[Dataset entries]
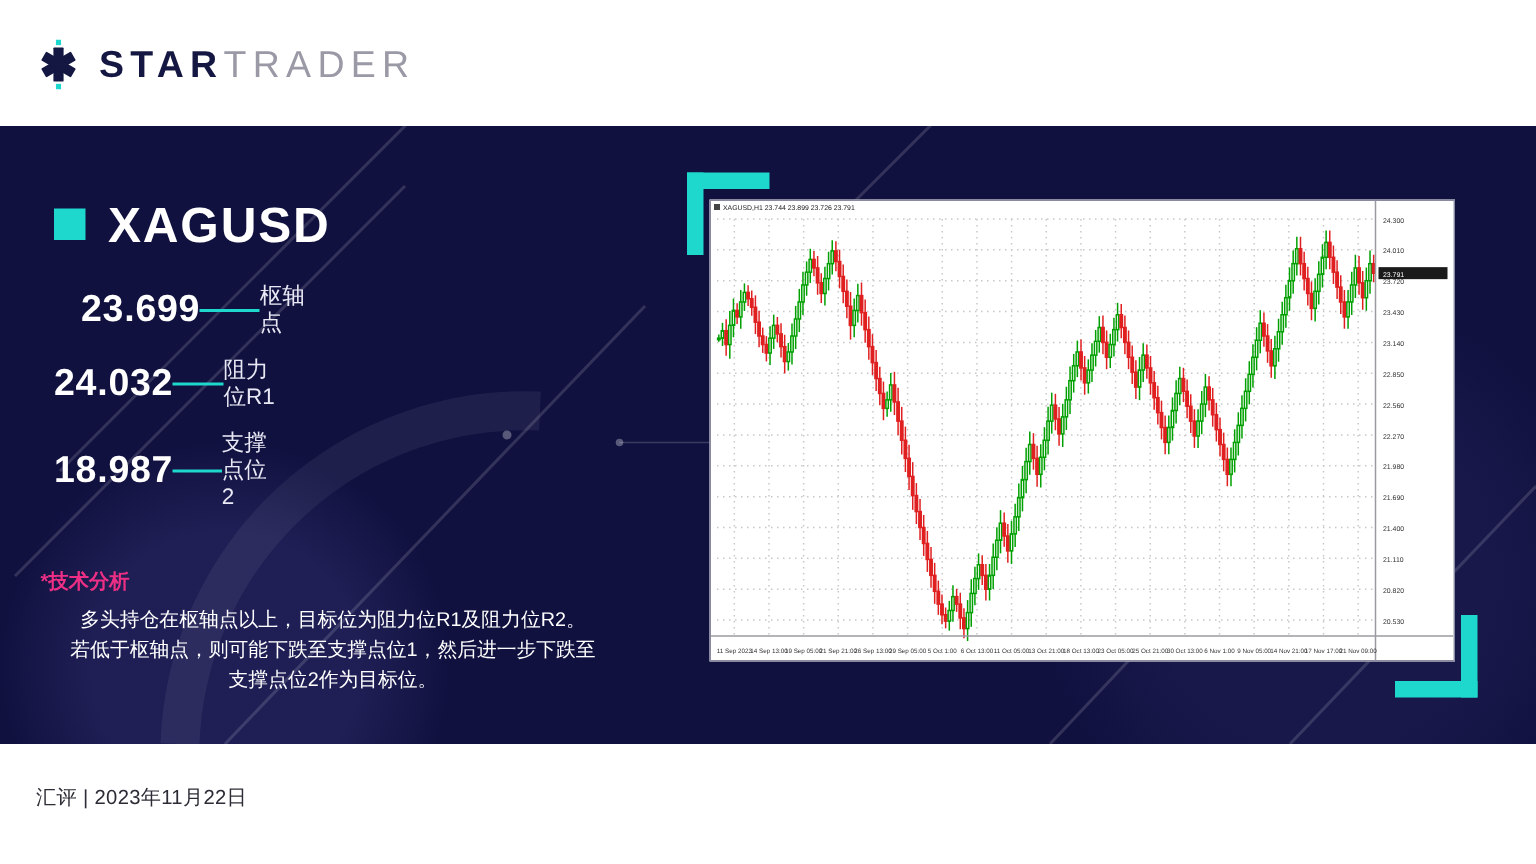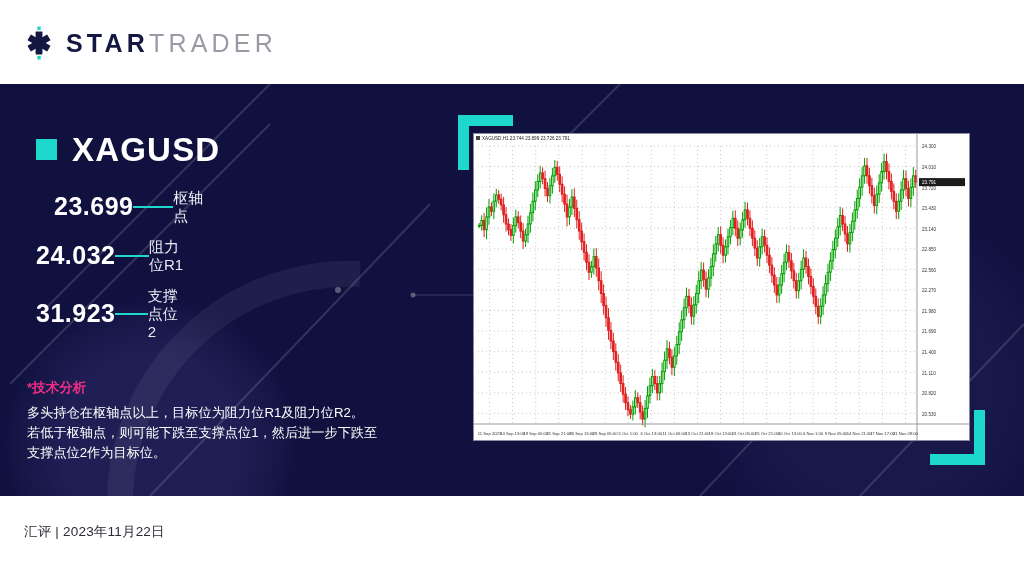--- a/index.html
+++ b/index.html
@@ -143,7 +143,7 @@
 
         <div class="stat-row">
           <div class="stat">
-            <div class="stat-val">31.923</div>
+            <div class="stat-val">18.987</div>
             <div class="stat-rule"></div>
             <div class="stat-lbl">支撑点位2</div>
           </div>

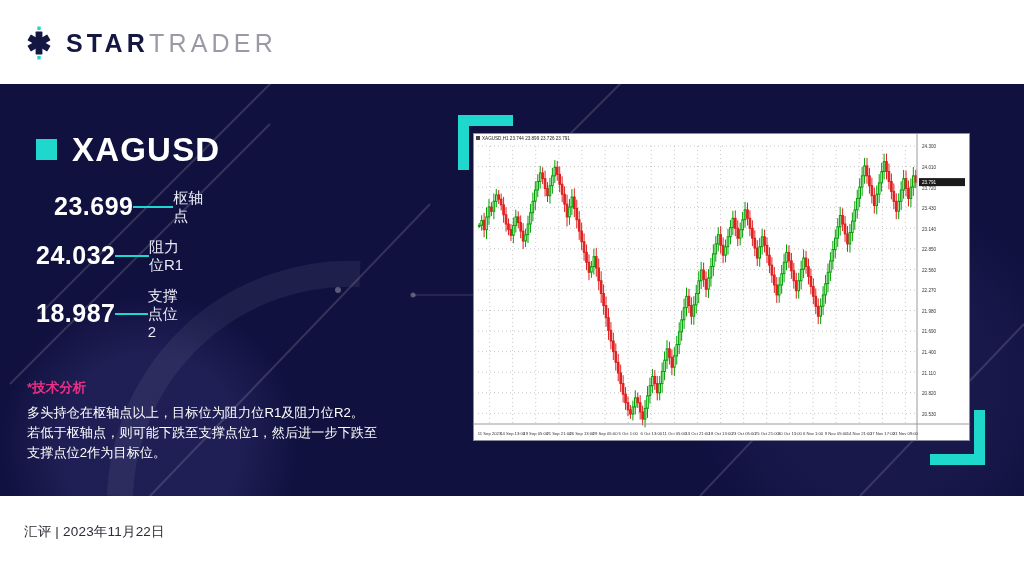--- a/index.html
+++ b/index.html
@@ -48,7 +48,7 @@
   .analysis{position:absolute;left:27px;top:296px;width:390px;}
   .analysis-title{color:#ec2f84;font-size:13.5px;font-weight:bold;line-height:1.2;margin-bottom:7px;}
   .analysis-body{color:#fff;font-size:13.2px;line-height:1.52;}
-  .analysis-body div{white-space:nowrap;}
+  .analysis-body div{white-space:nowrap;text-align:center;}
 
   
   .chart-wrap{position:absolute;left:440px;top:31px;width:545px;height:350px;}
[/Dataset entries]
_What you need to do_: Lines of the listing above that hold the string "space" should each be copied.

_Exercise solution_:
-  .analysis-body div{white-space:nowrap;}
+  .analysis-body div{white-space:nowrap;text-align:center;}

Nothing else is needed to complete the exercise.